A simple arithmetic problem has lower cognitive load than a complex exponential equation. Like juggling with only two hands, you necessarily have to put some parts of the equation down so you can pick up others into focus. You can also imagine a more abstract example: coming to an intersection with a single turn option versus arriving at a subway platform with countless pathways to maneuver.

It is easy to appreciate how different an experience feels when it requires low cognitive load, but as a “supplier” of an experience, it is often overlooked how much agency you have in the outcome and how best to assess the trade-off required.

The lower the cognitive load, the easier and faster a decision can be made.

The trade-off essentially boils down to the time and energy spent to lower cognitive load, in exchange for increased probability in the desired outcome. The more time you spend making it easier for the recipient, the higher likelihood they decide in your favor.

The irony is that it’s essentially just a shift in cognitive load from the “user” to the “supplier.” What is easier for them becomes more challenging for you to work out on their behalf. Sometimes it means going out of your way to simplify a set of choices; other times it is about tailoring or contextualizing an experience for specific needs:

Narrower decision criteria. A revealing study last year showed that when presenting NYC taxi riders with pre-set tip amounts for fares (20 percent, 25 percent and 30 percent), riders tipped an astonishing 22 percent on average versus 10 percent before that. The effort to make out an appropriate tip based on a fare isn’t much, but most find it easier to click on the available options than think through the calculation. Uber takes this one step further and assigns an automatic amount that you need not ever consider, a very significant part of what makes the service feel so seamless.

Less checkout friction. Unsurprisingly, e-commerce is littered with examples, as the friction removed lowers the threshold to purchase, which directly translates into revenue. So many of the elements of the modern check-out process are designed with cognitive load in mind — from  eliminating lengthy scrolls (so you don’t have to remember what you input farther up the page) to smoother input fields (where the ZIP code is asked first, then city, state and country are automatically populated) and even scientific analysis on the optimal number of options for a given question (the magical number 7, plus or minus 2).

The extreme example here is Amazon Prime / 1 Click Ordering, which is a cognitive load scheme masked in a loyalty program. It turns out consumers find the exercise of weighing a delivery charge for a given purchase a prohibitive task  —  Amazon completely alleviates that.
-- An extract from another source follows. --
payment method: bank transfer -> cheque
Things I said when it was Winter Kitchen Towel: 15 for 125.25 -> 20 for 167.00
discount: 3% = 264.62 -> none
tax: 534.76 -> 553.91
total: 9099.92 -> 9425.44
Avoiding emotional choices. In 2003, two social researchers uncovered very significant differences in the percentage of people in different countries who pledge to donate their organs after they die. The lower countries averaged close to 15 percent, whereas the higher ones closer to 99 percent. Initially attributed to religious or societal country biases, the researchers discovered it was actually the difference in what the default option was on the DMV form (opt-in versus opt-out). From psychologist Dan Ariely: “This is a hard emotional decision about what will happen to our bodies after we die and what effect it will have on our those close to us. It is because of the difficulty and the emotionality of these decisions that they just don’t know what to do so they adopt the default option.”
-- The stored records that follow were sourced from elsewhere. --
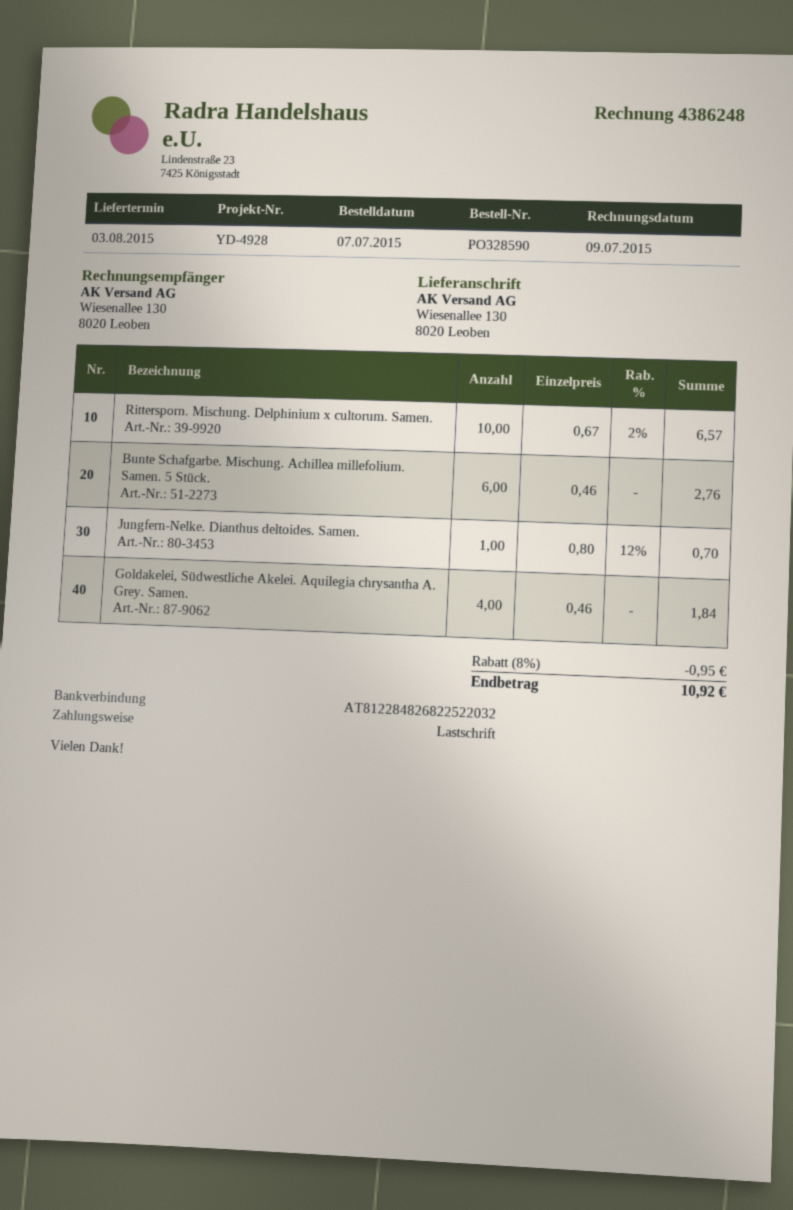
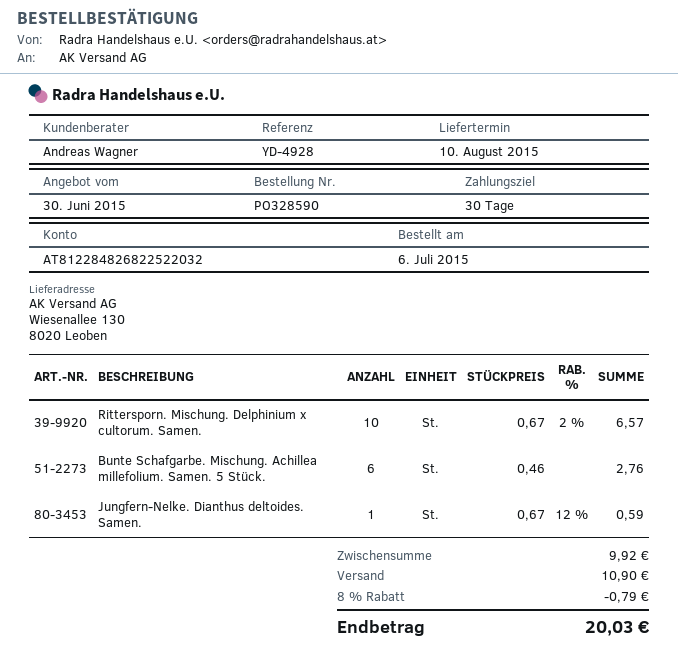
order date: 2015-07-07 -> 2015-07-06
delivery date: 2015-08-03 -> 2015-08-10
Jungfern-Nelke. Dianthus deltoides. Samen.: 1 x 0.80 - 12% = 0.70 -> 1 x 0.67 - 12% = 0.59
Goldakelei, Südwestliche Akelei. Aquilegia chrysantha A. Grey. Samen.: 4 x 0.46 = 1.84 -> none
discount: 8% = 0.95 -> 8% = 0.79
shipping: none -> 10.90
total: 10.92 -> 20.03

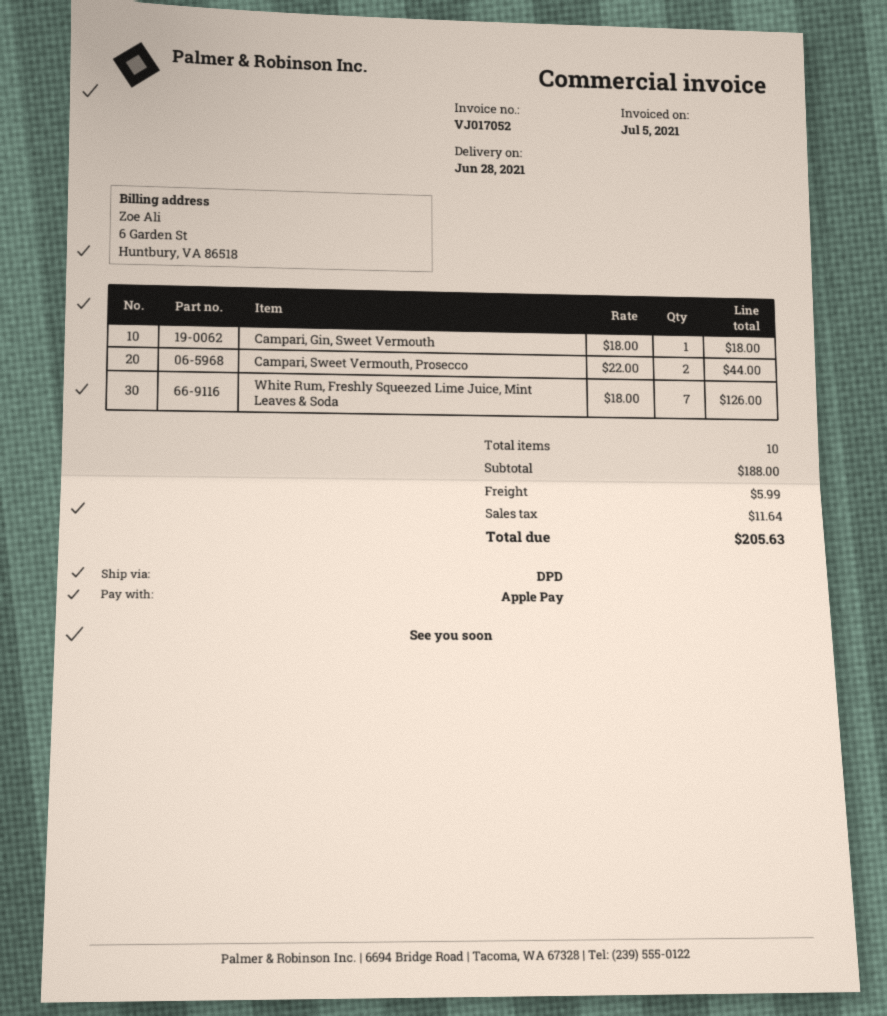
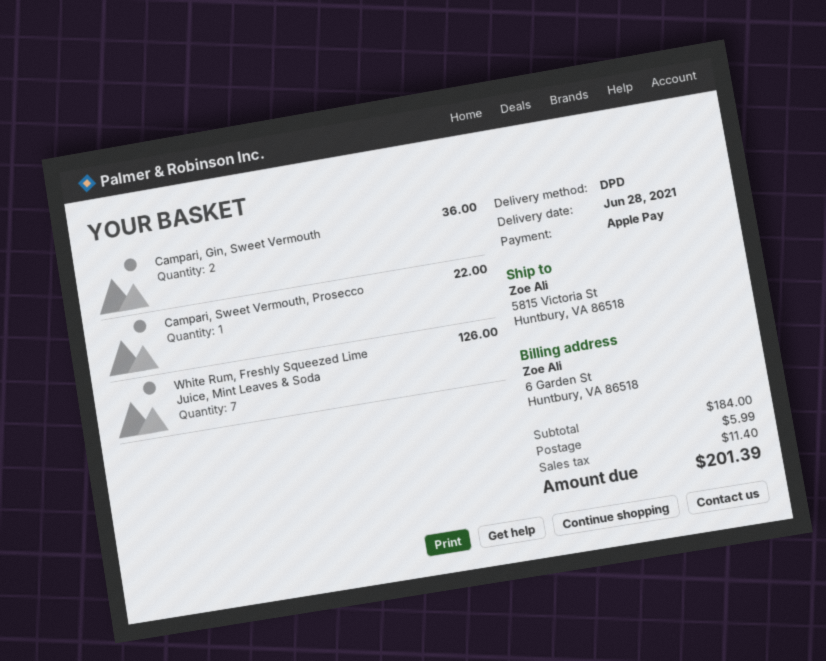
Campari, Gin, Sweet Vermouth: 1 for 18.00 -> 2 for 36.00
Campari, Sweet Vermouth, Prosecco: 2 for 44.00 -> 1 for 22.00
subtotal: 188.00 -> 184.00
tax: 11.64 -> 11.40
total: 205.63 -> 201.39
Opportunities to use cognitive load surface in everything from product features to day-to-day communication.

Tiered decision making. When negotiating a transaction, there is almost always someone else within the organization (usually more senior) with whom you’re not currently speaking who will ultimately weigh in on the decision. That person usually has different biases, incentives and questions in mind. Arming the contact with the questions you can anticipate they will later be asked lowers the cognitive load for the intermediary (and potentially makes them look smart in their internal process).

In startup financing, it is about knowing the difference between the common market questions an associate VC might ask and the nuanced industry-specific questions her partner might wisely zero in on.
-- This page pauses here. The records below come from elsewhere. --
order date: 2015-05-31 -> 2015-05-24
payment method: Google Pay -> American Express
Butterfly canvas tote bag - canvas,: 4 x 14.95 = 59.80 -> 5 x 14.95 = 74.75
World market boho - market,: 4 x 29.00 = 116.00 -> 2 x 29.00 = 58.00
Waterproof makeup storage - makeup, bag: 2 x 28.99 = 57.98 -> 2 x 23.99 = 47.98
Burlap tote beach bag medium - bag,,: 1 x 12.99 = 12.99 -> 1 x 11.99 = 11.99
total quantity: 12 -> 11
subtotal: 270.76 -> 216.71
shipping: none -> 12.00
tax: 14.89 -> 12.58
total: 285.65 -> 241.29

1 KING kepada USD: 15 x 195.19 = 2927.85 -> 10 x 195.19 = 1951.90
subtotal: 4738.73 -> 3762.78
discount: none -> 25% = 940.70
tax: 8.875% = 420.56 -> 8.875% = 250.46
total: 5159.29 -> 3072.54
Creating the context. Requests for an introduction almost always place an expectation on someone to craft a new message and go through the thought exercise of clarifying the context about why the connection is being made and how it may be mutually valuable. The easier alternative will always be to ignore, delay or decline the request, so reducing the thought process helps. Rare but effective: sending a separate note that includes the context that is immediately forward-able.

Opportunities to use cognitive load surface in everything from product features to day-to-day communication. It’s not always worth it to work out how to reduce it, but it is a remarkable tool when you can appreciate the influence you actually wield over a decision that’s not your own. The key is to assess the true dynamics of the trade-off and which factors effectively compress the load.